By any conventional marketing metric, this would appear to be a corporate reputation crisis. From the Intangible Asset Finance Society's perspective, this appears to be a failure in the business processes that give rise to reputations based on quality - a universally important intangible asset. We ran a quantitative reputation analysis using the Steel City Re Intangible Asset Index.

The data show that this past week, Domino’s IA Index dropped from an 11 month high of the 52nd percentile to the 47th percentile among the 47 companies of the Restaurant sector. This past year, the company has had a progressively declining IA index, EWMA volatility at 4 logs or more, and an economic return that is 14% below the median of its peers.

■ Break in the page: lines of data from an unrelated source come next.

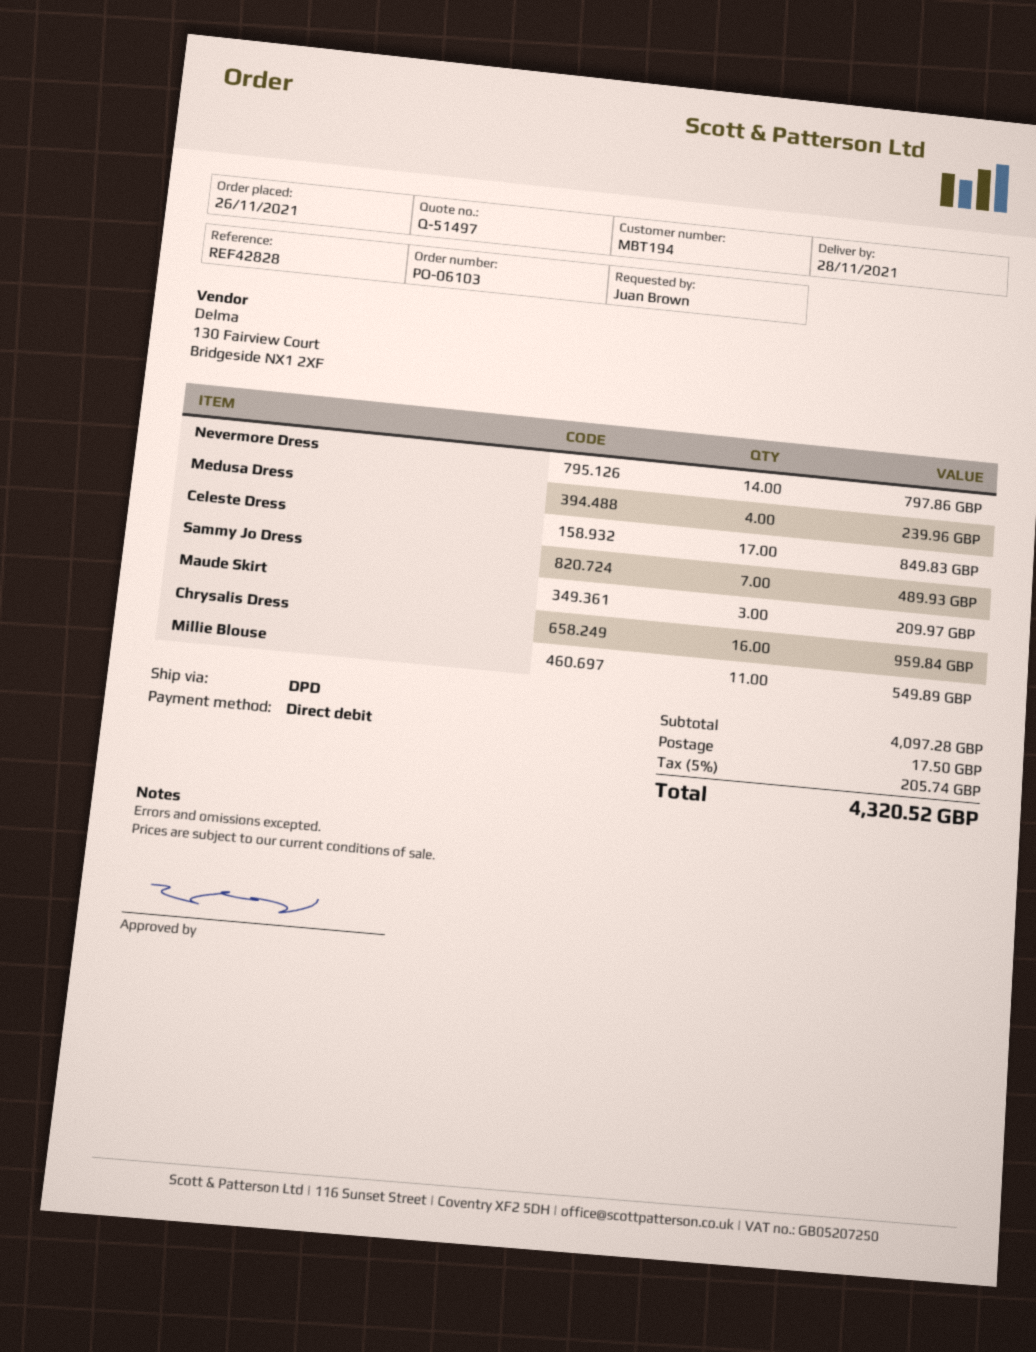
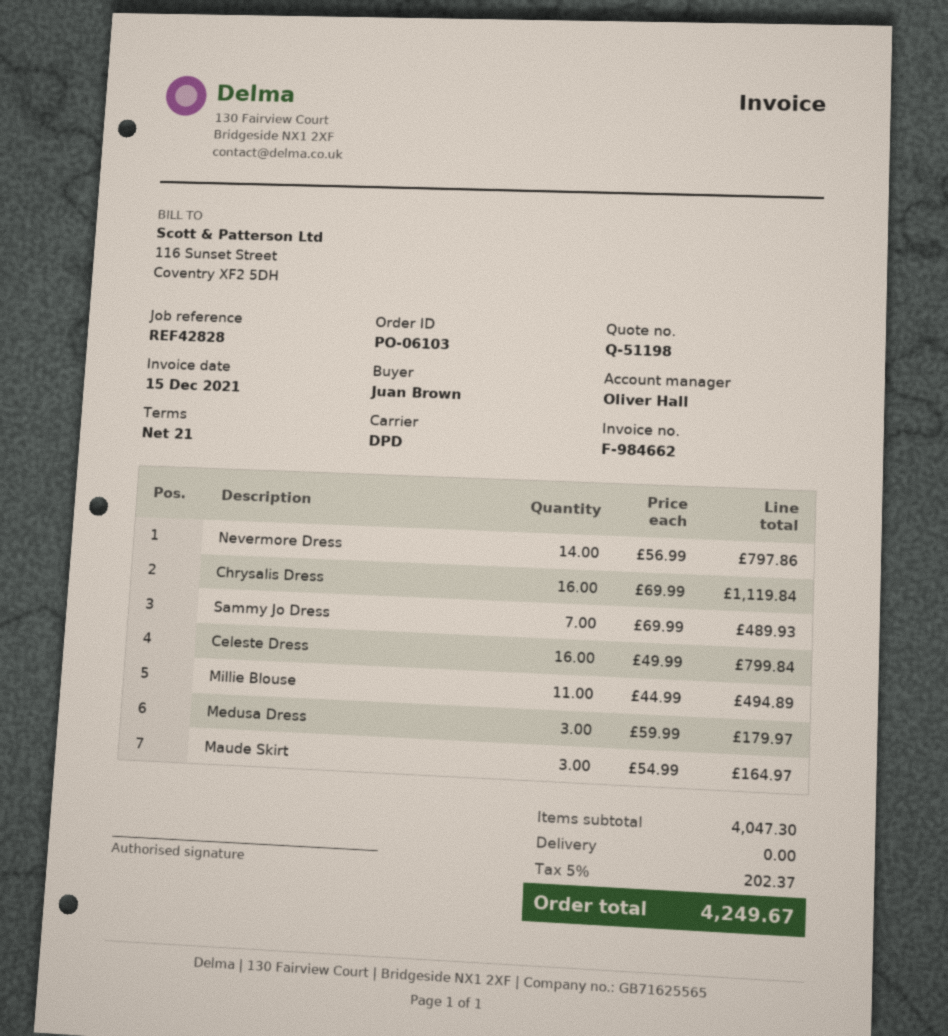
quote number: Q-51497 -> Q-51198
Medusa Dress: 4 for 239.96 -> 3 for 179.97
Celeste Dress: 17 for 849.83 -> 16 for 799.84
Maude Skirt: 3 for 209.97 -> 3 for 164.97
Chrysalis Dress: 16 for 959.84 -> 16 for 1119.84
Millie Blouse: 11 for 549.89 -> 11 for 494.89
subtotal: 4097.28 -> 4047.30
shipping: 17.50 -> 0.00
tax: 5% = 205.74 -> 5% = 202.37
total: 4320.52 -> 4249.67

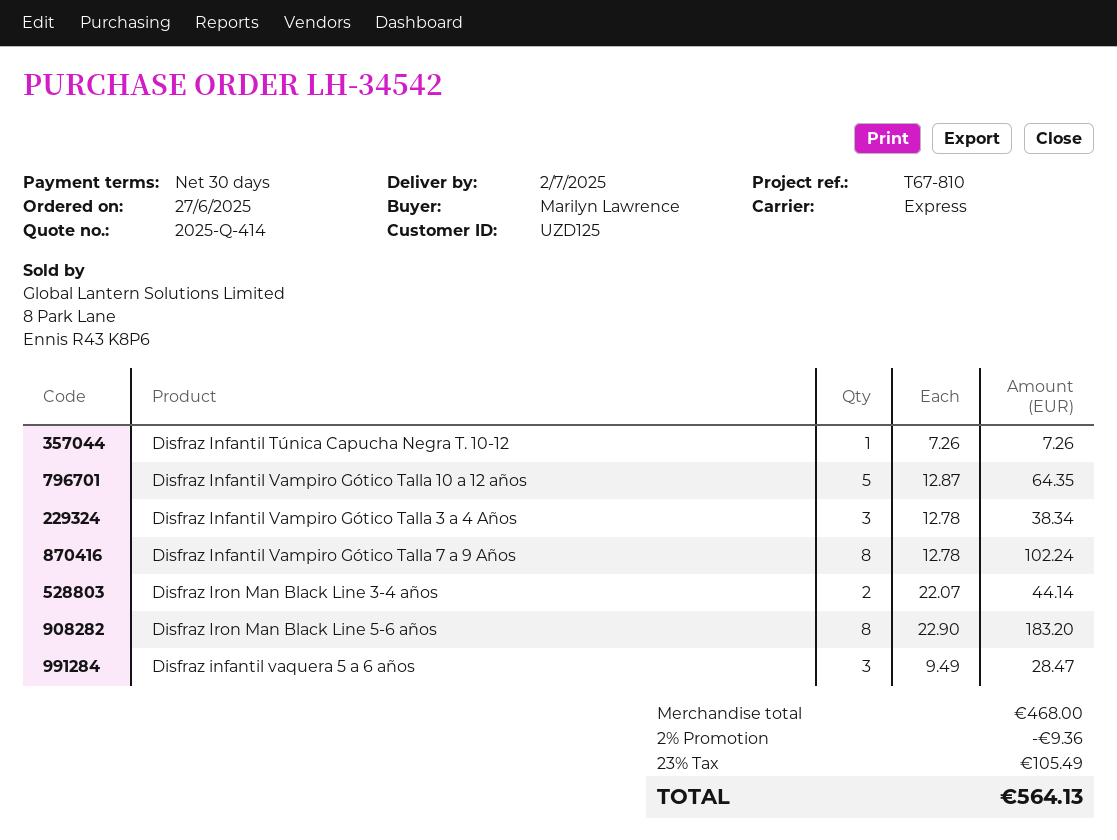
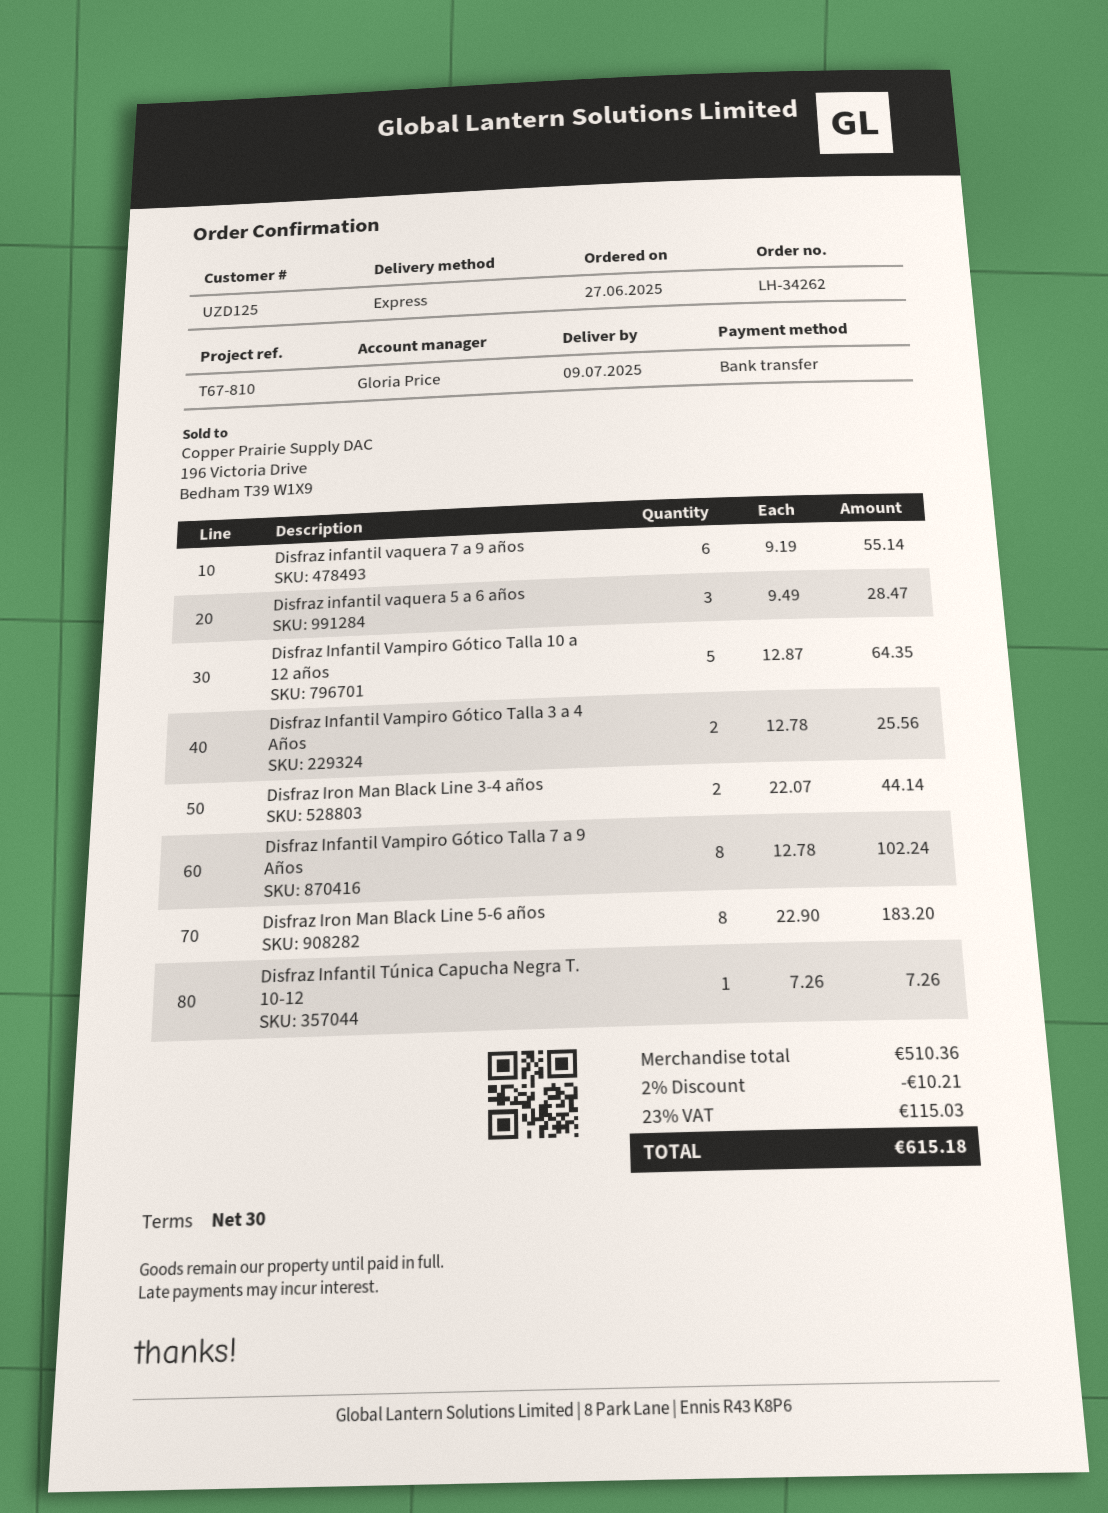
order number: LH-34542 -> LH-34262
delivery date: 2025-07-02 -> 2025-07-09
Disfraz Infantil Vampiro Gótico Talla 3 a 4 Años: 3 x 12.78 = 38.34 -> 2 x 12.78 = 25.56
Disfraz infantil vaquera 7 a 9 años: none -> 6 x 9.19 = 55.14
subtotal: 468.00 -> 510.36
discount: 2% = 9.36 -> 2% = 10.21
tax: 23% = 105.49 -> 23% = 115.03
total: 564.13 -> 615.18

Much has been written about the marketing challenges associated with the employee prank and the slow corporate response. We believe the real story, as suggested by the index data, is that Dominos is currently perceived to be no more than an average steward of its intangible assets. Its business process controls are weaker than the leading firms, and thus, its resilience in the face of this challenge will likely disappoint shareholders.

Dominos can resolve this problem with classic risk and reputation management – better business process controls on the human factors that underpin its reputation for product quality. Training, compliance and monitoring, and behavior enforcement tools need to complement its media-focused crisis management campaign. Because this is a franchise-sourced risk, there are unique insurance instruments that can increase the efficiency of compliance enforcement.

Marketing and crisis communications efforts are important but not sufficient. Customers need to know that in addition to management’s contrition, there are material changes in the company’s operations that place management in an improved state of control -- a level of command and control that will preclude this challenge to quality from happening elsewhere in the organization.

Dominos' mid-range reputation ranking contrasts with the top Restaurant sector IA index companies this week. In the top position, Panera Bread Co. (NASDAQ:PNRA), with an EWMA of three logs and an superior economic return that is 72.32% in excess of the median of its peers; McDonald’s Corp. (NYSE:MCD) in the 97th percentile slot, with extraordinary IA index stability comprising a near zero EWMA and an economic return that is 21.36% in excess of the median; and Chipotle Mexican Grill Inc. (NYSE:CMG) in the 95th percentile position with a lively EWMA of 4 logs and a marginally superior return at 1.18% above the median.